En un callejón abandonado, entre la biblioteca y una sucursal del Ejército de Salvación, Velázquez recoge con paciencia foils, pedacitos de papel aluminio donde se colocan las pastillas pulverizadas y se queman para inhalar el humo con popotes o bolígrafos. Entre la maleza está el plástico quemado, las bolsitas de droga deshechas y las jeringas vacías de quienes prefieren inyectarse la dosis. Junto a las botellas de alcohol y las cajetillas de cigarro terminadas, también hay latas de aire comprimido, una alternativa “legal”, barata y cada vez más común para intoxicarse.
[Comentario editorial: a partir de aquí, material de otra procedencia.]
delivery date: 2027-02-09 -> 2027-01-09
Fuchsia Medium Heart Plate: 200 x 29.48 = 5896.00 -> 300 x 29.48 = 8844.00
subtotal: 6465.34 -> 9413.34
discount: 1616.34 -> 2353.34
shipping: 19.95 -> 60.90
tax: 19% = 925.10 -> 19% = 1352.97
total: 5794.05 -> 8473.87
En los tickets de compra de cada bote, que se vende por cinco dólares en las tiendas departamentales, se lee que el cliente recibió un descuento porque era veterano de las Fuerzas Armadas. Son esbozos de pistas menos obvias sobre la crisis y de temas que se han convertido en tabú: algo de lo que todos sufren, pero de lo que nadie quiere hablar. El doble estigma es patente entre la comunidad latina y otras minorías racializadas. La mitad de las personas que mueren por sobredosis en Arizona no son blancos, según cifras oficiales. “El estigma nunca ha cambiado y no va a cambiar, esta es una ciudad chica y todos se conocen”, zanja Velázquez.
No solo el consumo está atravesado por el estigma, también la lucha contra las sobredosis. Arizona declaró en junio de 2017 el estado de emergencia por el alto número de muertes causadas por los opioides y, desde entonces, la naloxona es distribuida por el Gobierno de forma gratuita. Aun así, muchas personas no buscan ayuda porque no quieren ser vistas como adictas o por el miedo al qué dirán.
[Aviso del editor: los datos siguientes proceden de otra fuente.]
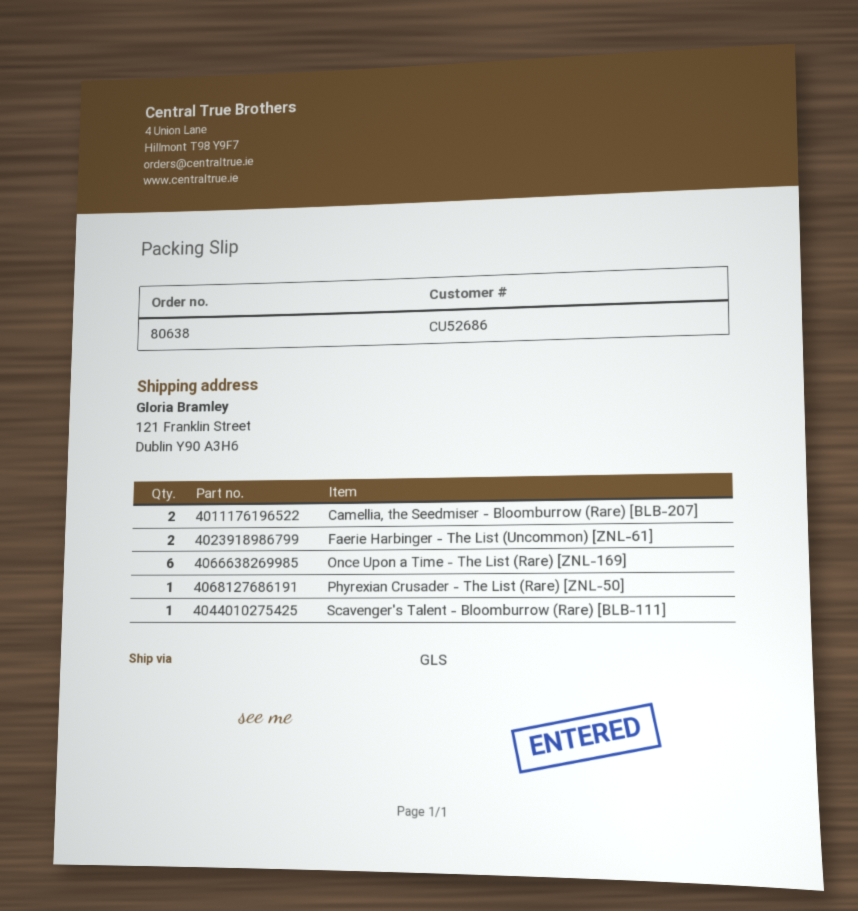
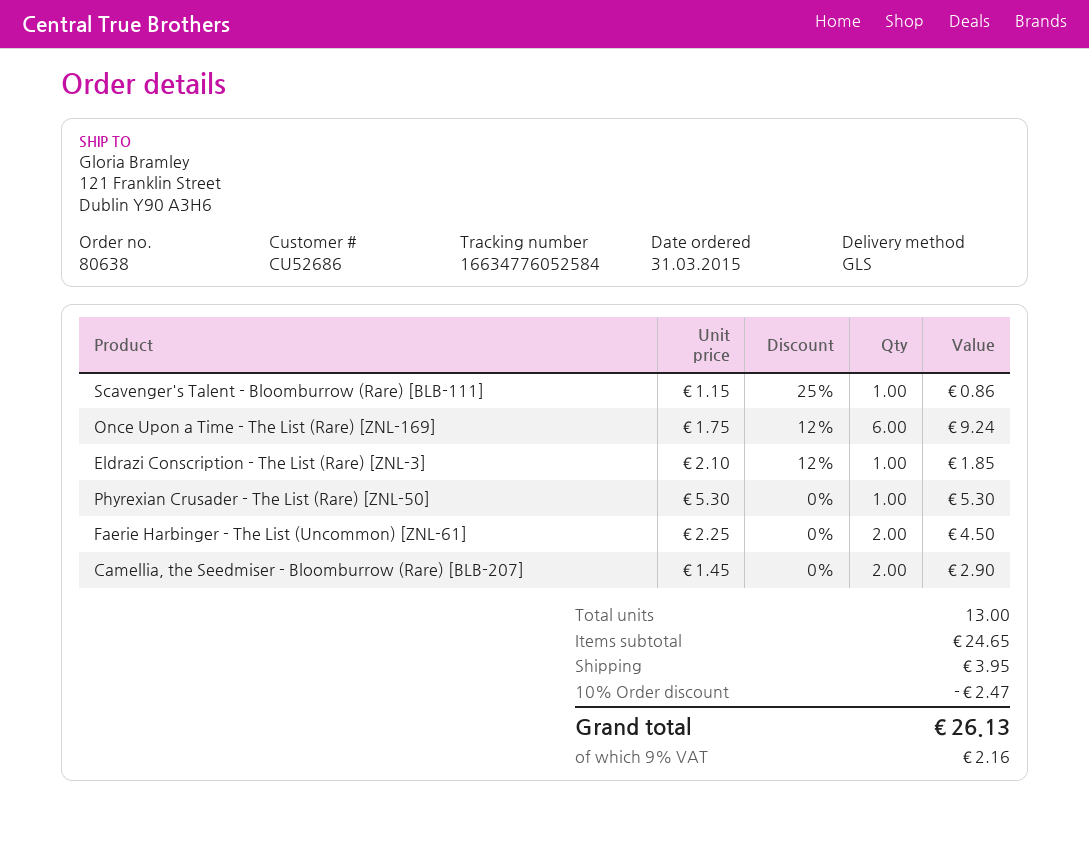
Eldrazi Conscription - The List (Rare) [ZNL-3]: none -> 1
Blanca Acosta, directora de Círculos de Paz, comenta que la organización ya había identificado que los opioides empezaban a ser un problema en Nogales desde 2012, primero impulsado por los medicamentos que recetaban los doctores y después, por las versiones “pirata” y las drogas adulteradas con fentanilo que siguen inundando las calles. También porque las sustancias no solo irrumpieron en las casas, sino que se quedaron en ellas y no solo era el paciente quien tenía acceso a los narcóticos, también el resto de la familia. “El problema nos rebasó poco a poco”, explica. “Si tú miras las noticias, todos los días hay un decomiso de droga, todos los días hay una sobredosis, todos los días detienen a alguien por conductas agresivas a raíz de la droga”.
El veneno estaba por todas partes, pero la cura no. Durante años, Círculos de Paz se dio cuenta de que más gente tenía acceso a la ayuda si se le ofrecía de forma anónima. A principios de año, la organización fue un paso más allá e impulsó que se instalaran botiquines en las calles —conocidos como naloxboxes— para que los usuarios de fentanilo pudieran acceder a la naloxona sin necesidad de responder preguntas ni dar explicaciones. Y también para que el antídoto esté listo donde se necesita, como en el parque de la biblioteca. Sobre una pared blanca de ladrillos se lee opioid rescue kit, kit de rescate para opiodes. Cada caja tiene dos empaques de Narcan, el nombre comercial del medicamento, y un instructivo para uso de emergencia en inglés y en español. Fueron colocados en 18 puntos del condado de Santa Cruz, donde está Nogales. Es la única zona de Arizona donde están disponibles.
La guerra contra las drogas se libra también en rincones olvidados. En estacionamientos vacíos, a un costado de las vías del tren, a espaldas de empacadoras de frutas y verduras, donde los trabajadores se meten las sustancias para aguantar largas jornadas y donde los jefes también han dejado de hacer preguntas. En los descampados se observan casitas improvisadas, asientos traseros de camionetas cubiertos por la hierba y lonas que se convierten en refugios en medio del desierto.
En uno de ellos vivía Javier, un hombre corpulento que acabó en la calle y que forma parte de un grupo de rehabilitación dirigido por Velázquez. “Me corrieron de mi casa y estuve 14 años dando vueltas, hasta que me cansé de todo eso y ya no pude más. Llevo un año y medio limpio”, se sincera sobre el infierno que pasó frente a sus compañeros, sentados en círculo durante la sesión.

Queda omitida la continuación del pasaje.